* Assigned task *
Work through the records below and copy every line that includes "node".
───── The data ─────
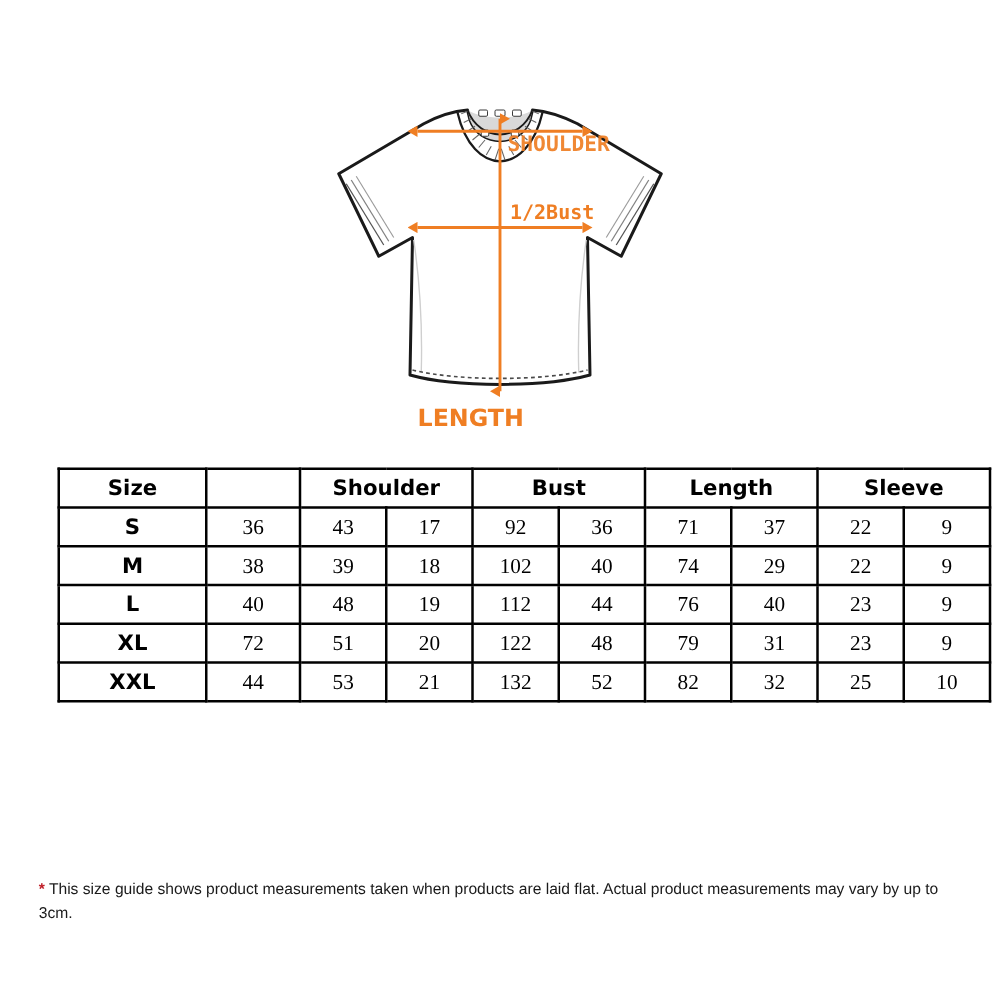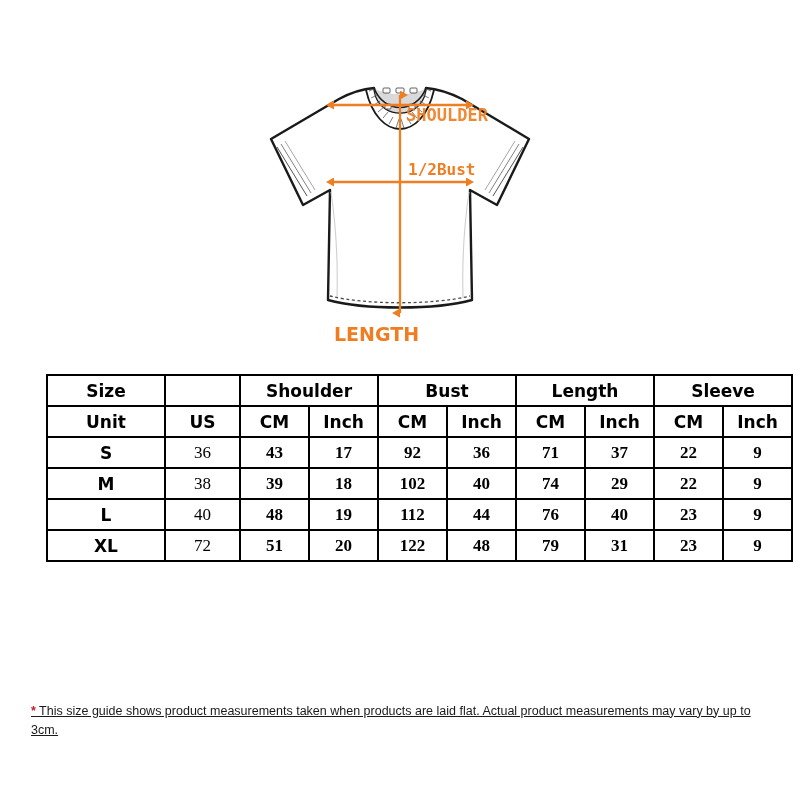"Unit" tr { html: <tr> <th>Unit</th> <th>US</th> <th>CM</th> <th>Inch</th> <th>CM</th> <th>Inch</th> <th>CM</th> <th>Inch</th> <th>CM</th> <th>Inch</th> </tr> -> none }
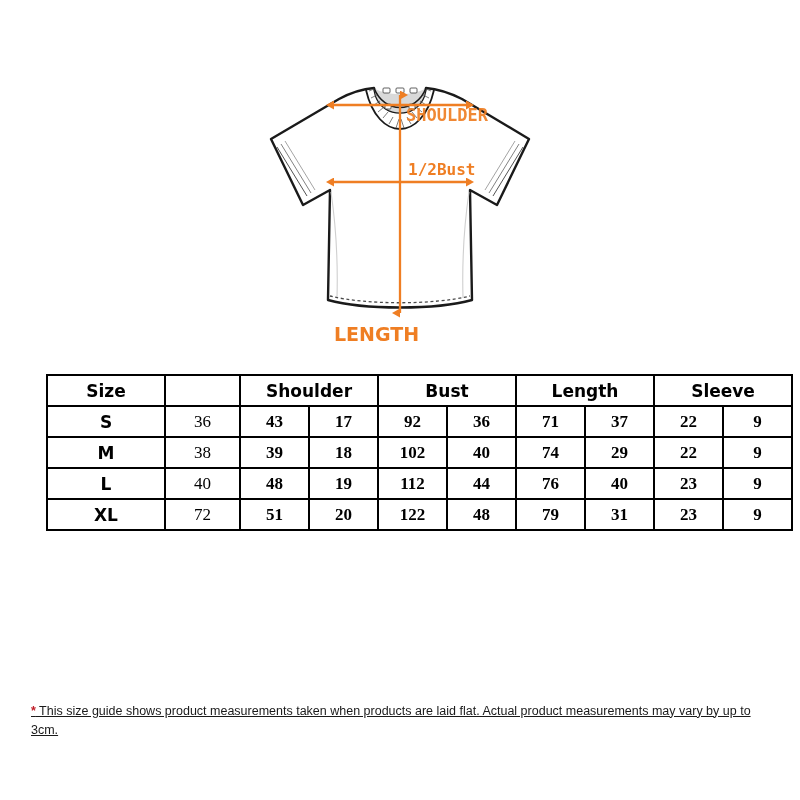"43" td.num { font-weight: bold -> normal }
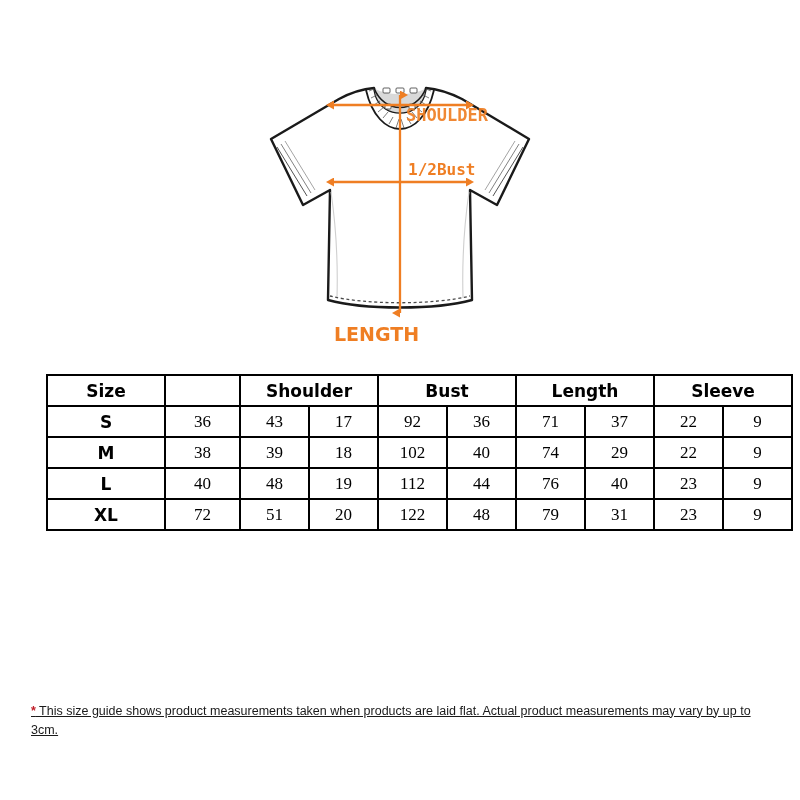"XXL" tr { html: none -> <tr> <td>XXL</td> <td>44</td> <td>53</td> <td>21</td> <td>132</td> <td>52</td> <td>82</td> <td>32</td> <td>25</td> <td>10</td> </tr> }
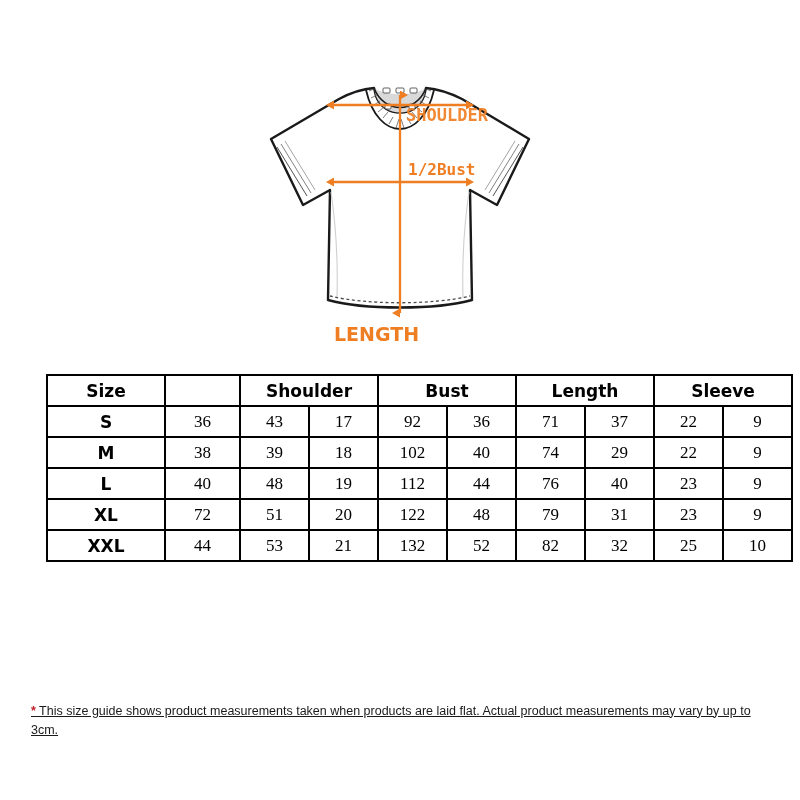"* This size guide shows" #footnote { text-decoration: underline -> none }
─────
───── The data ─────
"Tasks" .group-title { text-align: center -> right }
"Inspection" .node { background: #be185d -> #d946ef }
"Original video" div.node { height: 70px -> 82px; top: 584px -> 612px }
─────
───── The data ─────
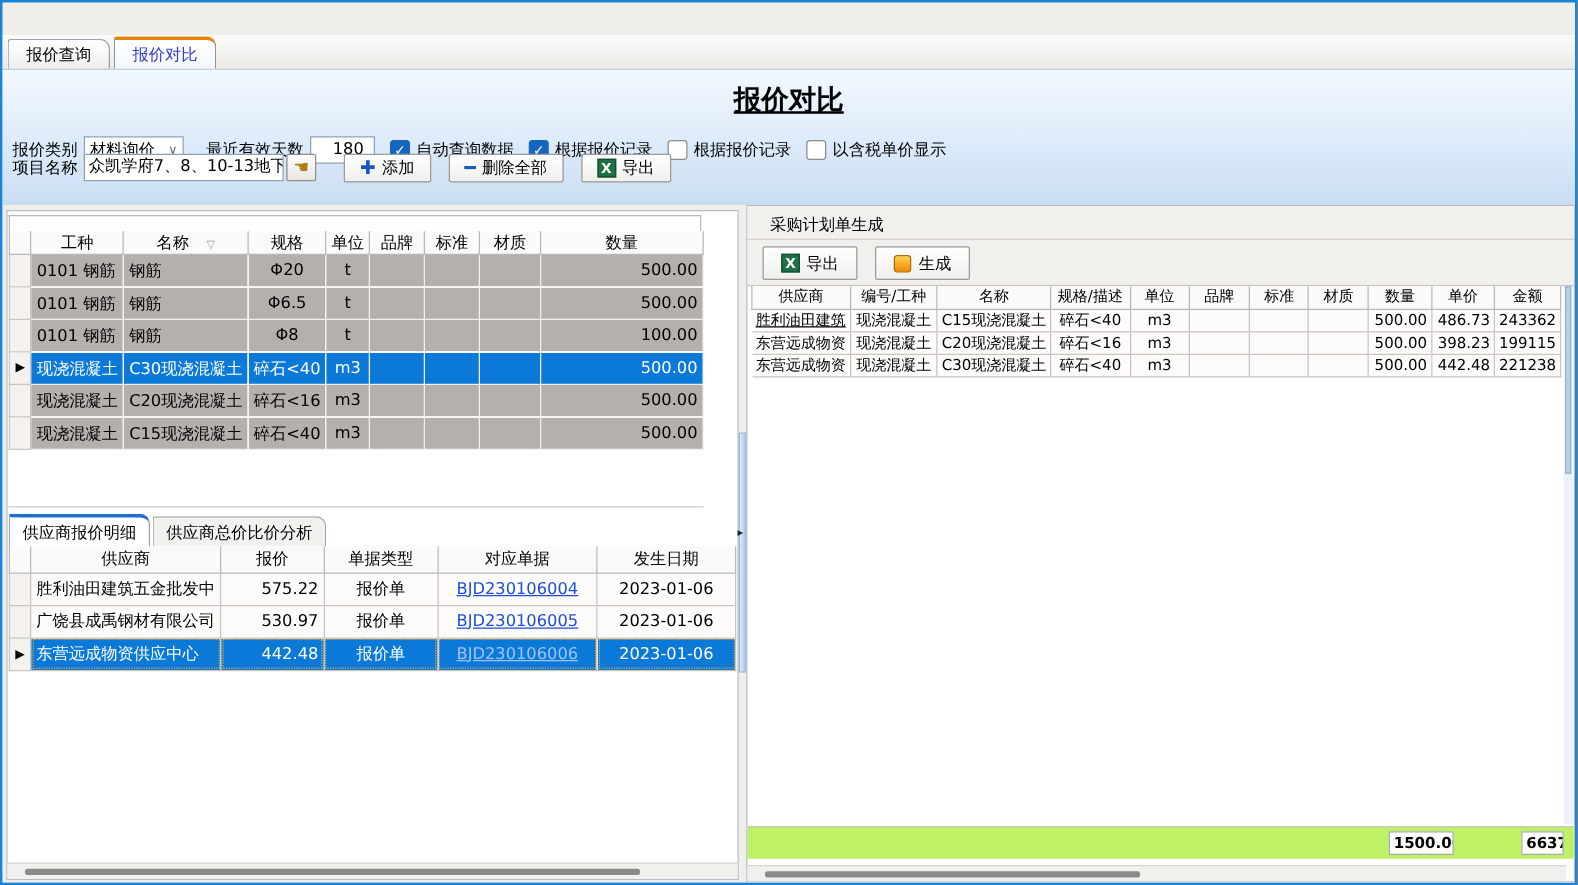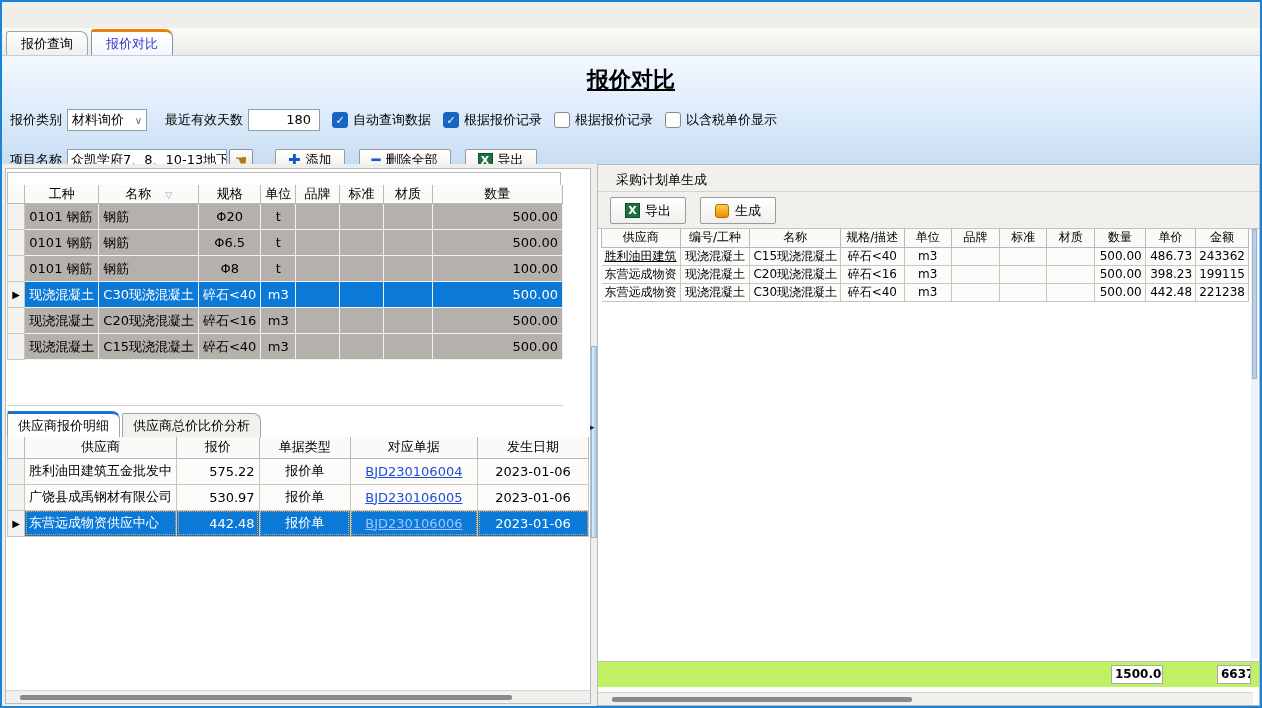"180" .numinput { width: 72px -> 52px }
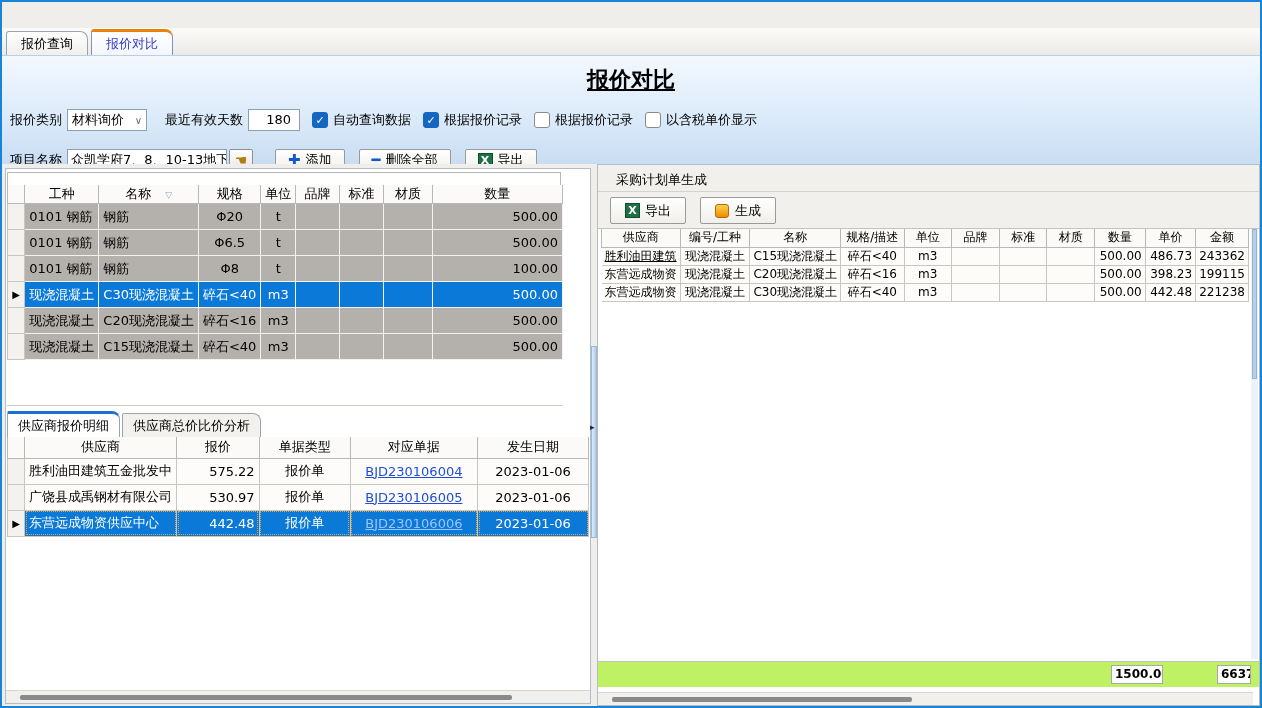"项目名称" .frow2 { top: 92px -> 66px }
─────
* Written answer *
"Inspection" .node { background: #be185d -> #d946ef }
"Original video" div.node { height: 70px -> 82px; top: 584px -> 612px }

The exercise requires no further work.